It is clear that the correlation in the data1 plotted below corresponds to positive correlation. Correlations close to either −1 or +1 result in thin ellipses corresponding to the almost perfect linear relationship between the two variables.

Bivariate normal contours

corcon <- function(x, y, correl)
{
  nx <- length(x)
  ny <- length(y)
  z <- matrix(rep(0, nx * ny), nx, ny)
  for (i in 1 : nx)
  {
    for (j in 1 : ny)
    {
      z[i, j] <- dmvnorm(c(x[i], y[j]), c(0, 0),
                         matrix(c(1, correl, correl, 1), 2, 2)) 
    }
  }
  z
}

library(MVA)
library(mvtnorm)

del <- .05      # how fine the grid
lim <- 3.25     # std normals plotted on +/- lim

### pdf(file = "bivnormal.pdf")
par(mfrow = c(2, 4), mar = c(5, 0, 5, 0), cex.lab = 1.5)   # Four plots across
contour(corcon(seq(-lim, lim, del), seq(-lim, lim, del), 
               correl = -.5), col = "blue",
        xlab = expression(rho == 1), cex.lab = 1.5,
        drawlabels = FALSE, axes = FALSE, frame = TRUE)
contour(corcon(seq(-lim, lim, del), seq(-lim, lim, del), 0),
        xlab = expression(rho == .40), cex.lab=1.5, col = "blue",
        drawlabels = FALSE, axes = FALSE, frame = TRUE)
par(op)

A bivariate normal density function with correlation 0.40, drawn using image and persp, both in the graphics package. The contour plots below Two other graphical methods for depicting the bivariate normal density function are given below using a heat image and a perspective plot.

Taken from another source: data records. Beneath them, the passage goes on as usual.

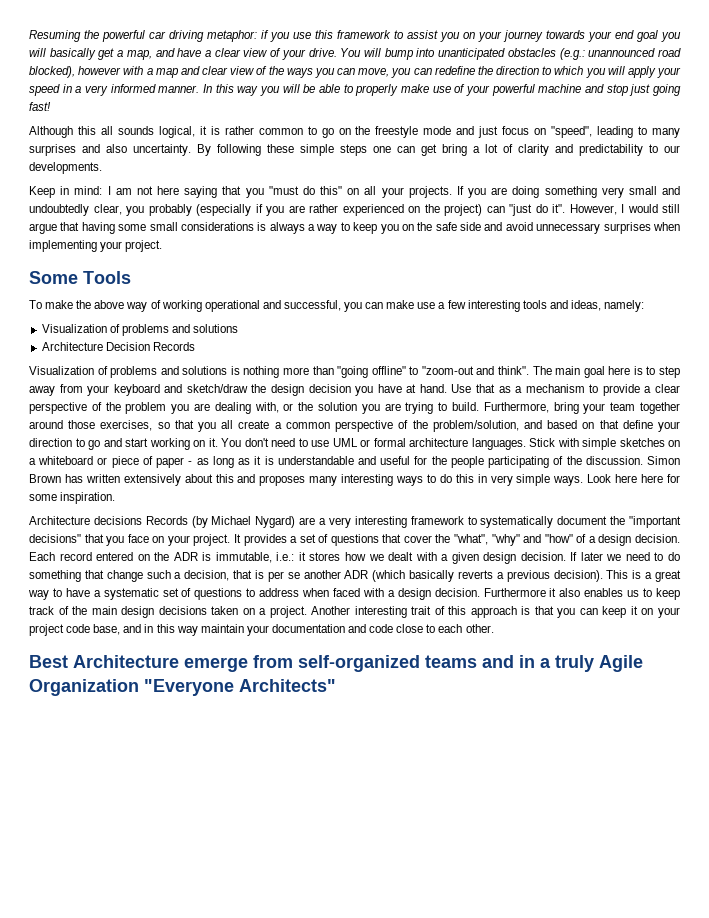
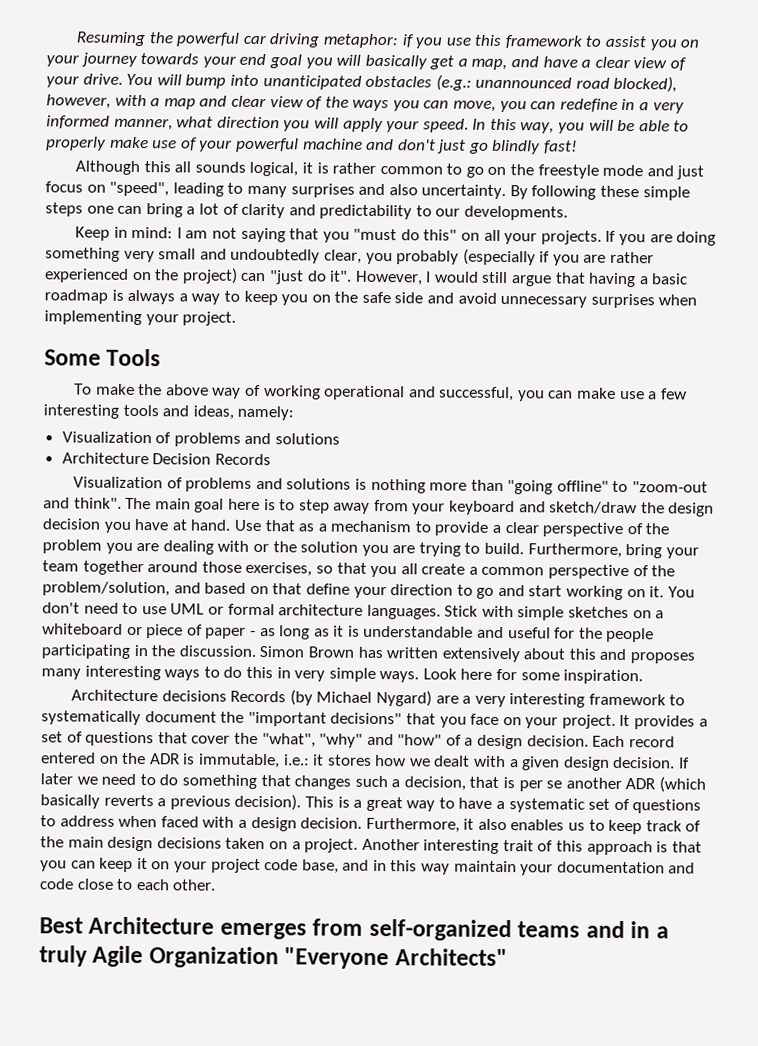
[78,66,122,75] however -> [46,94,111,109] however,
[477,66,681,78] [29,84,200,96] the direction to which you will apply your speed in a very informed manner. -> [621,98,684,114] [46,115,469,133] in a very informed manner, what direction you will apply your speed.
[237,86,259,96] way -> [520,122,555,134] way,
[606,84,681,96] stop just going -> [397,139,541,155] don't just go blindly
[421,144,437,156] get -> (143, 210) none
[157,186,180,195] here -> (237, 233) none
[118,222,254,231] some small considerations -> [638,273,689,285] [44,289,108,304] a basic roadmap
[254,402,279,413] with, -> [217,540,250,552] with
[553,456,564,465] of -> [133,644,148,657] in
[641,474,664,483] here -> (493, 674) none
[106,570,143,582] change -> [294,775,352,790] changes
[483,588,546,597] Furthermore -> [365,817,460,833] Furthermore,
[184,657,248,672] emerge -> [219,922,307,940] emerges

Figure : Heat map and profile

library(MASS)
library(mvtnorm)
library(graphics)
layout(t(matrix(c(1 : 2, rep(0, 2)), 2, 2)), widths=c(1, 1))

del <- .0125      # how fine the grid
lim <- 1.25      # std normals plotted on +/- lim

image(corcon(seq( -lim, lim, del), seq(-lim, lim, del), 
             correl = 0.40), axes = FALSE) 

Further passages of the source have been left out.